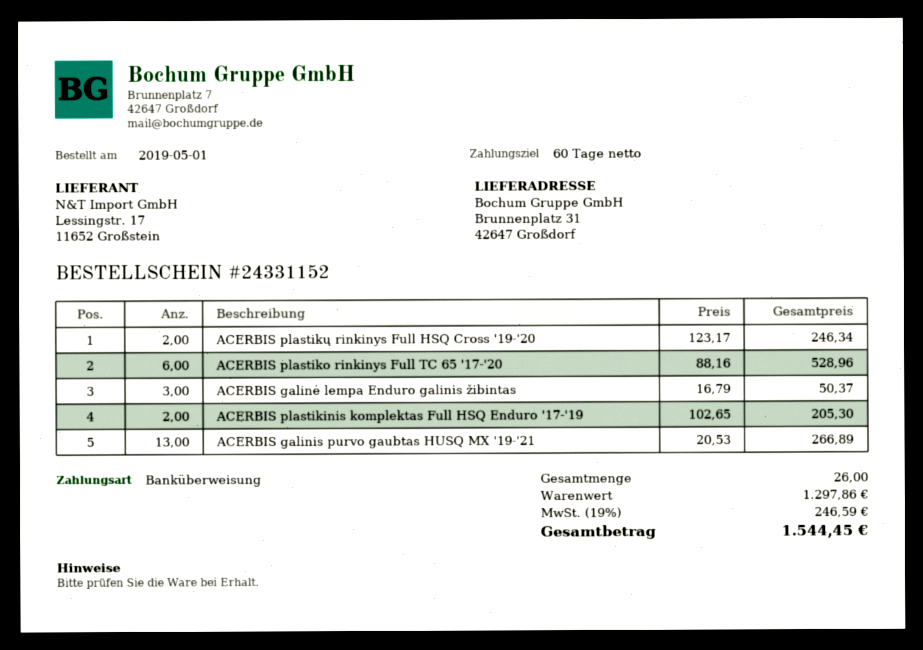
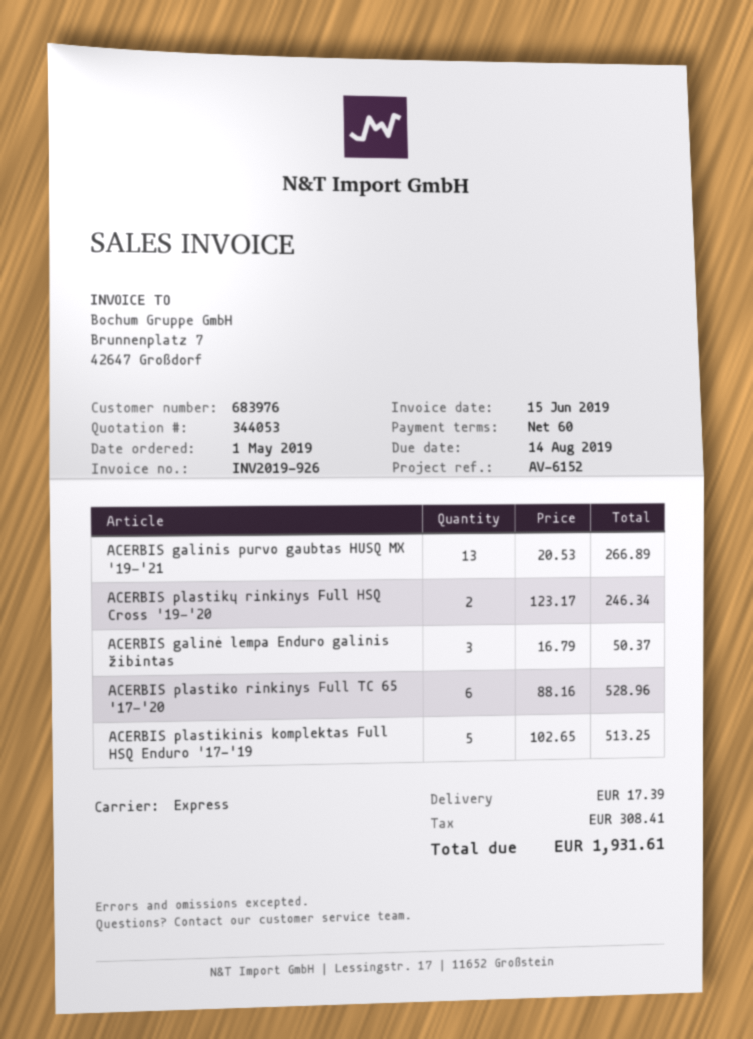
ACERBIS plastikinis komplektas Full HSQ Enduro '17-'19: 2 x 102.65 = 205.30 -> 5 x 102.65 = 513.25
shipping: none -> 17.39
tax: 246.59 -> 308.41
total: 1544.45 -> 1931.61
----
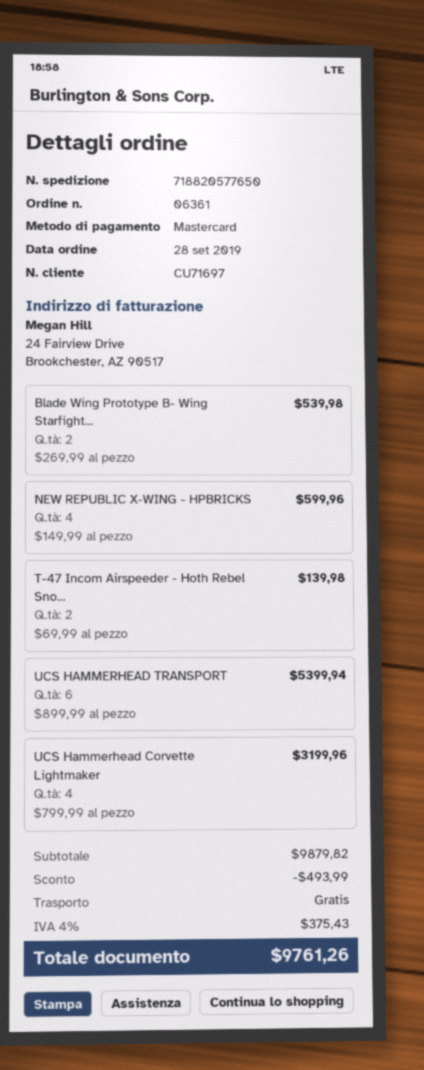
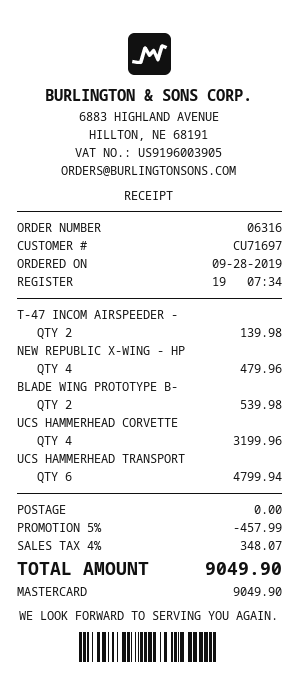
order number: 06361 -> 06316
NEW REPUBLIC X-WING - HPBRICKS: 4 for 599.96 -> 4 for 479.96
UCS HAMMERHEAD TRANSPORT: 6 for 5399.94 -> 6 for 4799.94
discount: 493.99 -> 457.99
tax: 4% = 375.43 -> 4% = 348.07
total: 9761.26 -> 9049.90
----
- **To do**
In which lines of the material above does the string "total" occur? Copy them all.

- **Completed task**
total: 1544.45 -> 1931.61
total: 9761.26 -> 9049.90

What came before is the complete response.